Provided data below:

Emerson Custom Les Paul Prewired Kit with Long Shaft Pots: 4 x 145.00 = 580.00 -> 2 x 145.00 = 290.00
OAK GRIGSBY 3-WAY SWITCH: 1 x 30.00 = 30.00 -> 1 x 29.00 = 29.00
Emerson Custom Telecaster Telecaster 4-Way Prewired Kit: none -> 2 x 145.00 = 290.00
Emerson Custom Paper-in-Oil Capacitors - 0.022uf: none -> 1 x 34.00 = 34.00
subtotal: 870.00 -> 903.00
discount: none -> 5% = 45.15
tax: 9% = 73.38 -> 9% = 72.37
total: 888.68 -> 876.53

End of Provided data.
Provided data below:

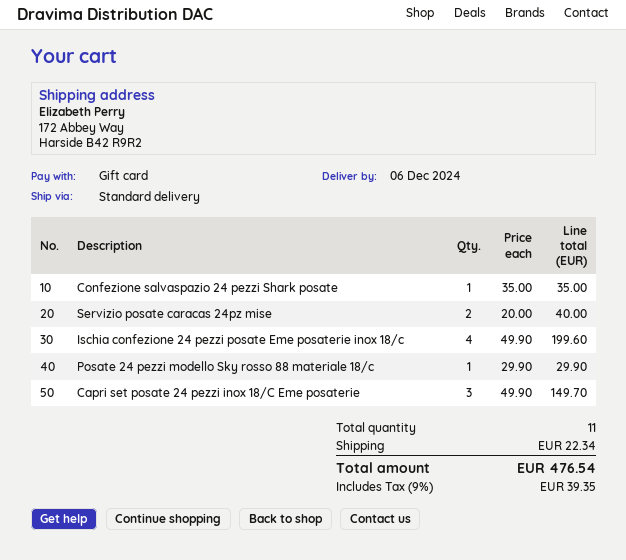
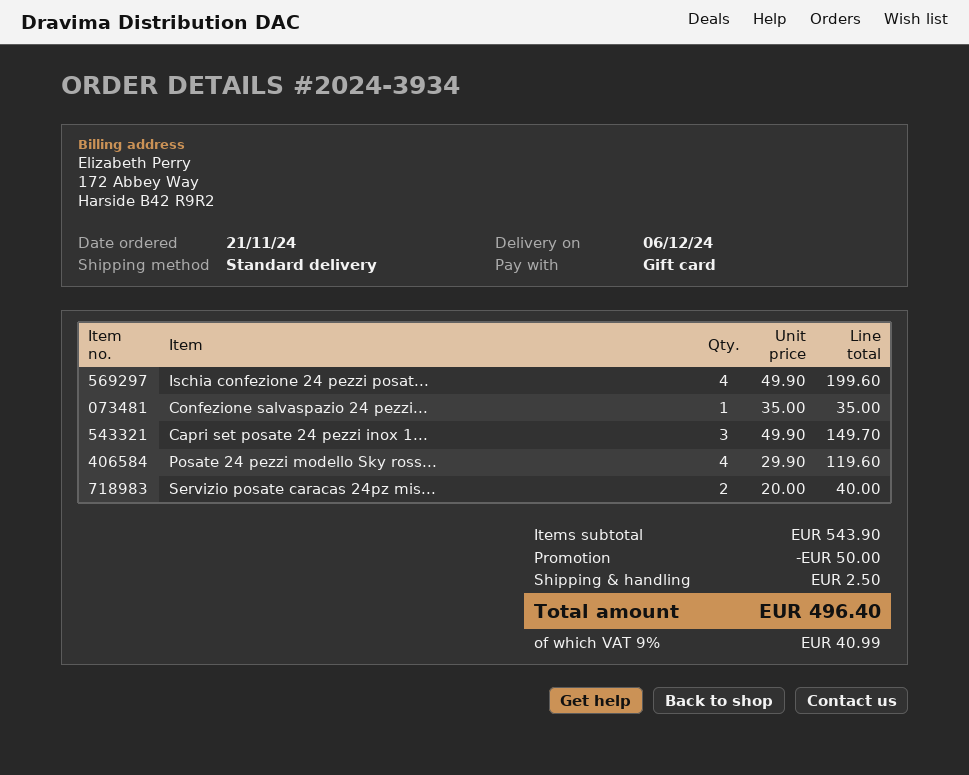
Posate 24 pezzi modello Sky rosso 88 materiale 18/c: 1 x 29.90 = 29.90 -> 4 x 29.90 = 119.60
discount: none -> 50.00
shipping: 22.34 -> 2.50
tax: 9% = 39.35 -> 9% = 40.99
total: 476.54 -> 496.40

End of Provided data.
Provided data below:

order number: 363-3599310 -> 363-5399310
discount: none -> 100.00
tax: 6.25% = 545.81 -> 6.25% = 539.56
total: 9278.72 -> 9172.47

End of Provided data.

=== Your assignment ===
The expected output is exactly the lines of the listing above between the line holding "OAK GRIGSBY 3-WAY" and the line holding "total: 888.68 -> 876.53", inclusive.

=== Task solution ===
OAK GRIGSBY 3-WAY SWITCH: 1 x 30.00 = 30.00 -> 1 x 29.00 = 29.00
Emerson Custom Telecaster Telecaster 4-Way Prewired Kit: none -> 2 x 145.00 = 290.00
Emerson Custom Paper-in-Oil Capacitors - 0.022uf: none -> 1 x 34.00 = 34.00
subtotal: 870.00 -> 903.00
discount: none -> 5% = 45.15
tax: 9% = 73.38 -> 9% = 72.37
total: 888.68 -> 876.53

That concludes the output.